■ DESCRIPTION OF THE TASK: Needed from the data below: every line from the one with "(276, 232) none -> [603,178,614,187] a" up to and including the one with "[24,781,429,799] // Application", repeated exactly and with nothing else.

■ SOURCE DATA:
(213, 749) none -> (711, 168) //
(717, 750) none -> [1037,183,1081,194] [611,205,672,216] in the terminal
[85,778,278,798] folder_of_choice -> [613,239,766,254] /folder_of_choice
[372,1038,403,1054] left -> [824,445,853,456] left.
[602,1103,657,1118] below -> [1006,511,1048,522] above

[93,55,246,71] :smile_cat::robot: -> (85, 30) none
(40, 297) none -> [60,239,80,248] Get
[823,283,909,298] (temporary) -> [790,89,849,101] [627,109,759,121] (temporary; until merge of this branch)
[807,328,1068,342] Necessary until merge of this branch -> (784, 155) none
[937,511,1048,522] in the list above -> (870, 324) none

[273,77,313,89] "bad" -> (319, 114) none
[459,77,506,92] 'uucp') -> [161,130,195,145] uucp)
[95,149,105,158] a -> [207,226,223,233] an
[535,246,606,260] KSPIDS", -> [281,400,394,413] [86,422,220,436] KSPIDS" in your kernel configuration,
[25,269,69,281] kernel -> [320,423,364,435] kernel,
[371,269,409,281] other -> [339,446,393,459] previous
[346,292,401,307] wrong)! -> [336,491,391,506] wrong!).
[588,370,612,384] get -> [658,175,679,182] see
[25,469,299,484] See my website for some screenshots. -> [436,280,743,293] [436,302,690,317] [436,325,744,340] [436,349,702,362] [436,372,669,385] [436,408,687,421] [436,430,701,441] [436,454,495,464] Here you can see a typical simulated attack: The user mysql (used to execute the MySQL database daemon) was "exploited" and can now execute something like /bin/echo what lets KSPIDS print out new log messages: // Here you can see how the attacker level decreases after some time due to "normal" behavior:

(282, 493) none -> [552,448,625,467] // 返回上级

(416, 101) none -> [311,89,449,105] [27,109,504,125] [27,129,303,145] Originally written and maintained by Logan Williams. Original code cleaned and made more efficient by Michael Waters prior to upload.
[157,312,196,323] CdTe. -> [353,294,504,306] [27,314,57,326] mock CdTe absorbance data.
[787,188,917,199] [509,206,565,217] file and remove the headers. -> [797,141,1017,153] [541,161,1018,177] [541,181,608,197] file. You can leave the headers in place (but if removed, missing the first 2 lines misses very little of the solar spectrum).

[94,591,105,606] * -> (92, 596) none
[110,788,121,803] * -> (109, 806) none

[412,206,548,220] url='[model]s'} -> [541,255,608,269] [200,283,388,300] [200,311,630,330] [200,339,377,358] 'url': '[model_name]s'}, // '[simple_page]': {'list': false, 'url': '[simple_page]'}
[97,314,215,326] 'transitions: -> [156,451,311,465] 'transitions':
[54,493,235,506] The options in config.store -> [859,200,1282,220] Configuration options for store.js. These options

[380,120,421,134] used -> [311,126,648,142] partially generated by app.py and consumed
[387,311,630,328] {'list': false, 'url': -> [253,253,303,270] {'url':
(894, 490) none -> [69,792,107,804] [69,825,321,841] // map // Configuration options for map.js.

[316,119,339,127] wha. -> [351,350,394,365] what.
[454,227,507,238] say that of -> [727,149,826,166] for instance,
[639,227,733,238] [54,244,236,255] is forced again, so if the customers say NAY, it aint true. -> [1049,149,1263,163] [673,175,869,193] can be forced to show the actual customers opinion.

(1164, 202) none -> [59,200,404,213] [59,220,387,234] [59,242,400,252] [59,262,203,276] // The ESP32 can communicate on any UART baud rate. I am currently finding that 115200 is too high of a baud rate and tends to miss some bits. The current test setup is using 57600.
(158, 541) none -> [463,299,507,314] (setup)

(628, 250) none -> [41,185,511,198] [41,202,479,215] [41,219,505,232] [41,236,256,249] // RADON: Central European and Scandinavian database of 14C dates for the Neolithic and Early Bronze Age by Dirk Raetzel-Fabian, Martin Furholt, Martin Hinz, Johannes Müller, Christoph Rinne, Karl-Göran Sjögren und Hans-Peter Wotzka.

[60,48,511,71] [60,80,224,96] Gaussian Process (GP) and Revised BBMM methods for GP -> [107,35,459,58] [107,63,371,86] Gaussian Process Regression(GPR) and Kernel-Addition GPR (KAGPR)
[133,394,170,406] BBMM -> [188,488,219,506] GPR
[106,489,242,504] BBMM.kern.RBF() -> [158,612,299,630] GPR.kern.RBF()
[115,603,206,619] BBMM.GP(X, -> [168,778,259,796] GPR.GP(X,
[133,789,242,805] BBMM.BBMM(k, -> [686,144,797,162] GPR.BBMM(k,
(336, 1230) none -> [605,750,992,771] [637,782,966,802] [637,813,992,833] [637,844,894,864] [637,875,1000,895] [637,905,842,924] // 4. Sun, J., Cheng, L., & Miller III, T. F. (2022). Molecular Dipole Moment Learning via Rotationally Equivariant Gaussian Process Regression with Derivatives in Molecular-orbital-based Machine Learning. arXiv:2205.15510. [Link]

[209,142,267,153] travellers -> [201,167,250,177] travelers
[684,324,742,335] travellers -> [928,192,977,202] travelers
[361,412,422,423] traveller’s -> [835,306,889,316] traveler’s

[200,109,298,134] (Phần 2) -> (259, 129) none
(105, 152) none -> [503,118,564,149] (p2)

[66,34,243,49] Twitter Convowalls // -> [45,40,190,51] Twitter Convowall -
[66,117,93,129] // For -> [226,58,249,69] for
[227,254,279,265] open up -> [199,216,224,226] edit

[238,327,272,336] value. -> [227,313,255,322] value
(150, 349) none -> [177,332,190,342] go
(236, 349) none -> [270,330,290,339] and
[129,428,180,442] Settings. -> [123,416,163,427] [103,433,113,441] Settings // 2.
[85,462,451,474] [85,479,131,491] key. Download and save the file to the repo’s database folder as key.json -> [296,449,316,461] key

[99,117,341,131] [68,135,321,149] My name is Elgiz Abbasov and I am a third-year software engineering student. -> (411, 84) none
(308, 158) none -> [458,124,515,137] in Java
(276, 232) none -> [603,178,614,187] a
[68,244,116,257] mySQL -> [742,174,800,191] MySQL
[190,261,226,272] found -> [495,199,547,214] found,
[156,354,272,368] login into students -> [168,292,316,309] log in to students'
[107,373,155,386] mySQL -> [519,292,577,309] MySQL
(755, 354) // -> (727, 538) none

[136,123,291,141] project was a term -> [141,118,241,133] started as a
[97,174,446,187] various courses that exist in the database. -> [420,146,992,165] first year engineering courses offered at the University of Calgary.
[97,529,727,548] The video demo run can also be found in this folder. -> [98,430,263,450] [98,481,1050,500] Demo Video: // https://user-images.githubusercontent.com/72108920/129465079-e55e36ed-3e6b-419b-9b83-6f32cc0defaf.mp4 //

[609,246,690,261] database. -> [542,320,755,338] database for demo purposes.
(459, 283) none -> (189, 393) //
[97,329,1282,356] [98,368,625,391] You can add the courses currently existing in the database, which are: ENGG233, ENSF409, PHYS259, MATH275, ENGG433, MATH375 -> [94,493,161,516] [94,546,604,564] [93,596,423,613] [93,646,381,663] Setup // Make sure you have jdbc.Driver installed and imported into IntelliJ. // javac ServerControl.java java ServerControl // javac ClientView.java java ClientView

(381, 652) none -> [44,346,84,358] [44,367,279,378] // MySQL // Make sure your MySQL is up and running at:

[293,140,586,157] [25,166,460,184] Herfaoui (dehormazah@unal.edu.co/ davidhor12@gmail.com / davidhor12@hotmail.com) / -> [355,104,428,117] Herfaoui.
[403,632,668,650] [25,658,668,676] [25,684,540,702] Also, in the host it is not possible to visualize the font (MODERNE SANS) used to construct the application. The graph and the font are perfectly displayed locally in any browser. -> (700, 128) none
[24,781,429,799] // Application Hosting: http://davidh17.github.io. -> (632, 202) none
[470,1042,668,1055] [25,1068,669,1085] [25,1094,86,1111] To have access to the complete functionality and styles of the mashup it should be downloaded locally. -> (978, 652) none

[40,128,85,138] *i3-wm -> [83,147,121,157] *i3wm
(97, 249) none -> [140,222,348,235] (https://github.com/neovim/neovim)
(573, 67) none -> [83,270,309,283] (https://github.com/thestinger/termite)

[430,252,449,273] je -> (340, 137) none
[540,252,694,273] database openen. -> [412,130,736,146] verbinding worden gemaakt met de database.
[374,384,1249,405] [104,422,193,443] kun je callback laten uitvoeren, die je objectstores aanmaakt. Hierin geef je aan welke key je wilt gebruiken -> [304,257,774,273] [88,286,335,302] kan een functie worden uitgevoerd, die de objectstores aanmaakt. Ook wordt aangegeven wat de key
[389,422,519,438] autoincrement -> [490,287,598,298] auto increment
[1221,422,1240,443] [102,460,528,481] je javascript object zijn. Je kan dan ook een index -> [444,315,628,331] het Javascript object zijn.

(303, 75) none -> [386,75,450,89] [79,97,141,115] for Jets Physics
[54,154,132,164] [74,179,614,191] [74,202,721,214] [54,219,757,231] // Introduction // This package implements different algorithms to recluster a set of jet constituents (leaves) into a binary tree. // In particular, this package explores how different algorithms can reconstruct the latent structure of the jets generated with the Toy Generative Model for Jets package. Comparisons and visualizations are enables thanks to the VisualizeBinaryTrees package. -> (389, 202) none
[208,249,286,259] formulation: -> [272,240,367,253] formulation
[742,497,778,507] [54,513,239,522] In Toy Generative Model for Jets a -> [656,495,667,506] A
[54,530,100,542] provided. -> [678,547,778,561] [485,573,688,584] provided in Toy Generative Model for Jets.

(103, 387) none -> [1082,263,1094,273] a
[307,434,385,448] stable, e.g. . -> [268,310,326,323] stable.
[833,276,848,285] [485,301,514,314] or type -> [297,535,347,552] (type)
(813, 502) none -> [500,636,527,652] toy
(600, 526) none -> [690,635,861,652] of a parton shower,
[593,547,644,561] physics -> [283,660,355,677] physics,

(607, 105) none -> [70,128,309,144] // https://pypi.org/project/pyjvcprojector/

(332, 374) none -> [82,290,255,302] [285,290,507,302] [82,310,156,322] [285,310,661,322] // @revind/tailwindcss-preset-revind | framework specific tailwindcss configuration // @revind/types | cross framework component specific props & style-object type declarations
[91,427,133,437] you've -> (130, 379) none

■ ANSWER SECTION:
(276, 232) none -> [603,178,614,187] a
[68,244,116,257] mySQL -> [742,174,800,191] MySQL
[190,261,226,272] found -> [495,199,547,214] found,
[156,354,272,368] login into students -> [168,292,316,309] log in to students'
[107,373,155,386] mySQL -> [519,292,577,309] MySQL
(755, 354) // -> (727, 538) none

[136,123,291,141] project was a term -> [141,118,241,133] started as a
[97,174,446,187] various courses that exist in the database. -> [420,146,992,165] first year engineering courses offered at the University of Calgary.
[97,529,727,548] The video demo run can also be found in this folder. -> [98,430,263,450] [98,481,1050,500] Demo Video: // https://user-images.githubusercontent.com/72108920/129465079-e55e36ed-3e6b-419b-9b83-6f32cc0defaf.mp4 //

[609,246,690,261] database. -> [542,320,755,338] database for demo purposes.
(459, 283) none -> (189, 393) //
[97,329,1282,356] [98,368,625,391] You can add the courses currently existing in the database, which are: ENGG233, ENSF409, PHYS259, MATH275, ENGG433, MATH375 -> [94,493,161,516] [94,546,604,564] [93,596,423,613] [93,646,381,663] Setup // Make sure you have jdbc.Driver installed and imported into IntelliJ. // javac ServerControl.java java ServerControl // javac ClientView.java java ClientView

(381, 652) none -> [44,346,84,358] [44,367,279,378] // MySQL // Make sure your MySQL is up and running at:

[293,140,586,157] [25,166,460,184] Herfaoui (dehormazah@unal.edu.co/ davidhor12@gmail.com / davidhor12@hotmail.com) / -> [355,104,428,117] Herfaoui.
[403,632,668,650] [25,658,668,676] [25,684,540,702] Also, in the host it is not possible to visualize the font (MODERNE SANS) used to construct the application. The graph and the font are perfectly displayed locally in any browser. -> (700, 128) none
[24,781,429,799] // Application Hosting: http://davidh17.github.io. -> (632, 202) none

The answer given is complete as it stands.